Input records
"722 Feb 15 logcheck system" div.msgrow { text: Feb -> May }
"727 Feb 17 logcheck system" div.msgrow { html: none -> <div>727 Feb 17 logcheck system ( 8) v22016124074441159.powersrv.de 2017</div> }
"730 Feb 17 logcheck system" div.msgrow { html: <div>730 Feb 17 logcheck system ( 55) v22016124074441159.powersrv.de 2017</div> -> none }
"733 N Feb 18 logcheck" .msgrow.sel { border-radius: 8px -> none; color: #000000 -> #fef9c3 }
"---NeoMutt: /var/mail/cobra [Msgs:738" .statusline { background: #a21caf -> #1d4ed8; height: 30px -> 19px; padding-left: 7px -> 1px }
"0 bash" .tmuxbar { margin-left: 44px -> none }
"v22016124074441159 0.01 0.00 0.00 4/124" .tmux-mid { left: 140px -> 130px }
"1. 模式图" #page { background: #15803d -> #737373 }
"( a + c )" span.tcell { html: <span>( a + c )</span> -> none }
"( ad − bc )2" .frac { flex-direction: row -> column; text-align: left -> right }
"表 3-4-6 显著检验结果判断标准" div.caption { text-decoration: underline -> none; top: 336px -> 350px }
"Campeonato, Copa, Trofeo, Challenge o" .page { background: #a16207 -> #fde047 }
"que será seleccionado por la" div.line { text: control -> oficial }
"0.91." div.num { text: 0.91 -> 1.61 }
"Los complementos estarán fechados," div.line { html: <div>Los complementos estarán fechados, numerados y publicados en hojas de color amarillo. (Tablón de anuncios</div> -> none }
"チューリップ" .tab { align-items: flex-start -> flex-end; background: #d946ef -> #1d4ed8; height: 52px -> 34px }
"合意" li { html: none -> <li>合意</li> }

Exercise objective
Report each line of the entries where the word "text" occurs.

Exercise result
"722 Feb 15 logcheck system" div.msgrow { text: Feb -> May }
"( ad − bc )2" .frac { flex-direction: row -> column; text-align: left -> right }
"表 3-4-6 显著检验结果判断标准" div.caption { text-decoration: underline -> none; top: 336px -> 350px }
"que será seleccionado por la" div.line { text: control -> oficial }
"0.91." div.num { text: 0.91 -> 1.61 }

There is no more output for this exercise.